With a decent solar system and auxiliary battery, the same can be accomplished with an EV. When camping and on road trips, I carry a 5.1 kWh...

• SpaceEVDriver
• Replies: 20
• Forum: SUGGESTION BOX

• 

Solar that’s portable cannot generate enough voltage to charge the high-voltage battery of a BEV directly. But carrying an auxiliary battery can help with that. And I that’s what I do.

I carry a 5120 Wh power station that can provide Level 1 charging rates. I also carry 600-1200 Watts of solar.
I charge the power station at home. It powers our fridge while we’re driving. At every DCFC on our way to camp, I recharge the power station. It’s a tiny amount and doesn’t measureably change how much time the truck takes to recharge.

Once we reach camp, I plug in the portable charger and start recharging the truck. I also set out the panels. The power station provides about 1.2 kW to the truck. I let the battery discharge to about 10-20% depending on the weather. This adds about 4 kWh to the truck. On the Lightning, which has a 131 kWh useable battery, that’s a little over 3%, and accounts for about 12-15 miles of range. More if we’re driving slowly on forest service roads.

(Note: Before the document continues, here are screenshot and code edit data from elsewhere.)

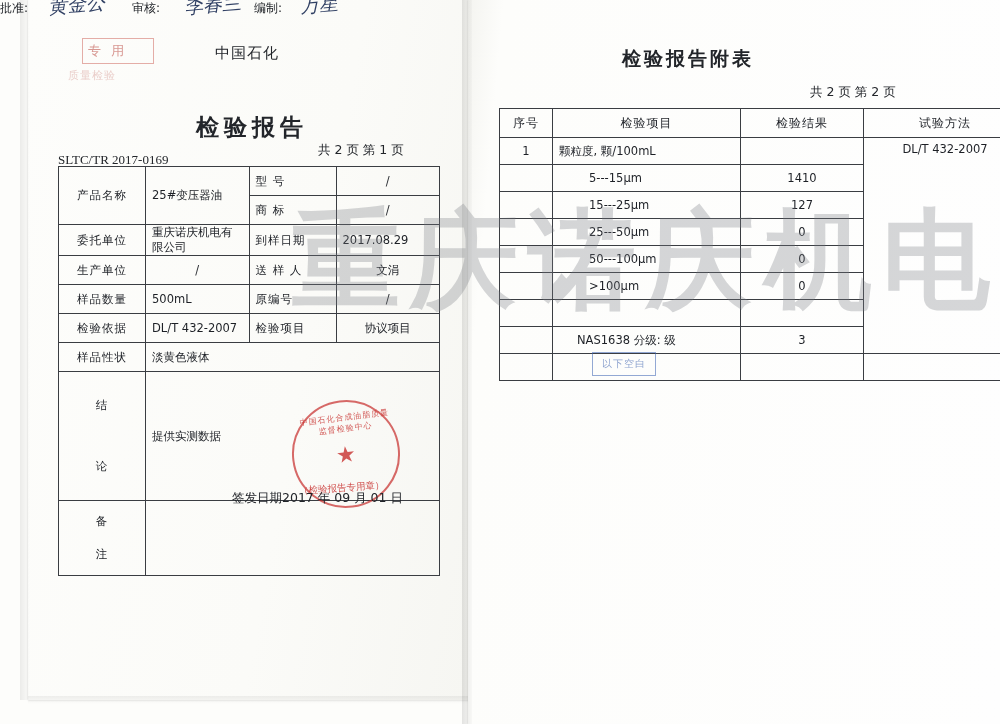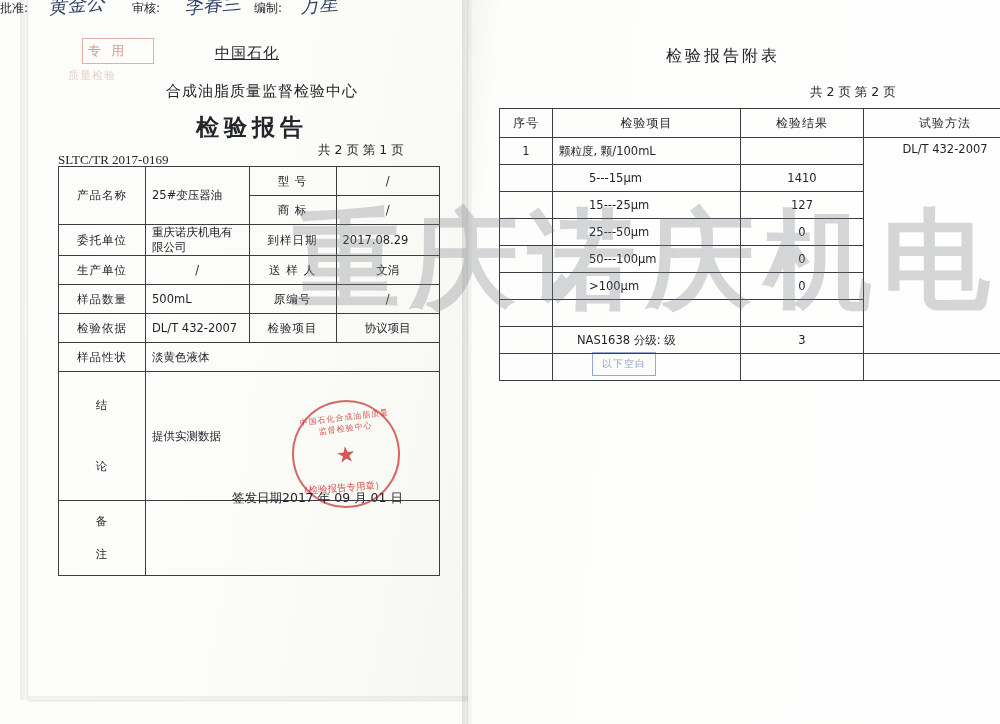--- a/index.html
+++ b/index.html
@@ -62,21 +62,21 @@
   .t {
     position: absolute;
     color: #22252a;
     white-space: nowrap;
     font-family: "Liberation Serif", serif;
   }
   .cn { font-family: "DejaVu Sans", sans-serif; }
   
   #org-line1 {
     left: 215px; top: 44px;
-    font-size: 15px; letter-spacing: 1px; text-decoration: underline;
+    font-size: 15px; letter-spacing: 1px;
   }
   #org-line2 {
     left: 166px; top: 82px;
     font-size: 15px; letter-spacing: 1px;
   }
   #doc-title {
     left: 196px; top: 112px;
     font-size: 23px; font-weight: bold; letter-spacing: 5px;
   }
   #report-no {
@@ -101,21 +101,21 @@
     border: 1px solid #3a3d42;
     height: 28px;
     padding: 0 6px;
     vertical-align: middle;
     font-family: "DejaVu Sans", sans-serif;
     font-size: 11.5px;
     background: transparent;
   }
   .lbl { width: 74px; text-align: center; letter-spacing: 1px;}
   .val { }
-  .lbl2 { width: 74px; text-align: center; letter-spacing: 1px;}
+  .lbl2 { width: 74px; letter-spacing: 1px;}
   .slash { text-align: center; font-family: "Liberation Serif", serif; font-size: 15px; color:#2b2e33;}
   .concl-lbl {
     text-align: center;
     letter-spacing: 1px;
   }
   #concl-cell { height: 128px; vertical-align: top; padding-top: 10px; }
   #remark-cell { height: 74px; }
   
   #seal {
     position: absolute;
@@ -194,21 +194,21 @@
     left: 68px; top: 68px;
     color: #d8a09a;
     font-size: 11px;
     opacity: 0.5;
     font-family: "DejaVu Sans", sans-serif;
     letter-spacing: 1px;
   }
   
   #annex-title {
     left: 622px; top: 46px;
-    font-size: 16px; font-weight: normal; letter-spacing: 3px; margin-left: 44px;
+    font-size: 19px; font-weight: bold; letter-spacing: 3px;
   }
   #pages-right {
     left: 778px; top: 84px;
     font-size: 12.5px;
     margin-left: 32px;
   }
   #annex-table {
     position: absolute;
     left: 499px; top: 108px;
     width: 478px;
@@ -269,21 +269,20 @@
   <div class="left-edge-shadow"></div>
   <div class="bottom-edge-shadow"></div>
   <div class="sheet" id="sheet-right"></div>
   <div class="sheet-edge"></div>
 
   <div id="corner-stamp"></div>
   <div id="corner-stamp-text" class="cn">专 用</div>
   <div id="corner-faint" class="cn">质量检验</div>
 
   <div class="t cn" id="org-line1">中国石化</div>
-  <div class="t cn" id="org-line2">合成油脂质量监督检验中心</div>
   <div class="t cn" id="doc-title">检验报告</div>
   <div class="t" id="report-no">SLTC/TR 2017-0169</div>
   <div class="t cn" id="pages-left">共 2 页   第 1 页</div>
 
   <table id="main-table">
     <tbody>
         <tr>
       <td class="lbl cn" rowspan="2">产品名称</td>
       <td class="val cn" rowspan="2">25#变压器油</td>
       <td class="lbl2 cn">型    号</td>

The next day, the solar panels start recharging the battery. With 600 watts, it takes 4kWh/600W ~7 hours to recharge, at the fastest. In our camping season, that starts at around 05:00 and ends around 12:00. Once the auxiliary battery reaches 100%, I start recharging the truck again. For the next 7-8 hours, the Sun is putting in ~500-600 watts and the truck is taking ~1200 watts, for a net of about -600 Watts leaving the auxiliary battery. By the evening, the auxiliary battery is at its ~10% lower limit and the truck has regained about 1.2 kW * 8 hours = 9.6 kWh. That’s approximately 7% of the 131 kWh battery. So in the first night-day of camping, I’ve added about 10% back to the battery. For a 4-night, 3-day camping trip, I get about 15-25% battery recharge. That’s an extra up to 80 miles range, which lets me get an extra 40 miles away from civilization.

But it requires a big auxiliary battery and a good 400-1200 watts of solar. The small 12V accessories battery used in most BEVs isn’t long-lasting and doesn’t hold enough capacity to manage that. And you don’t want a critical component being used for this sort of option.

We have a couple of very long camping trips coming up and I’m looking for a larger inverter and larger battery to dump energy into the truck faster, along with more panels to generate more power.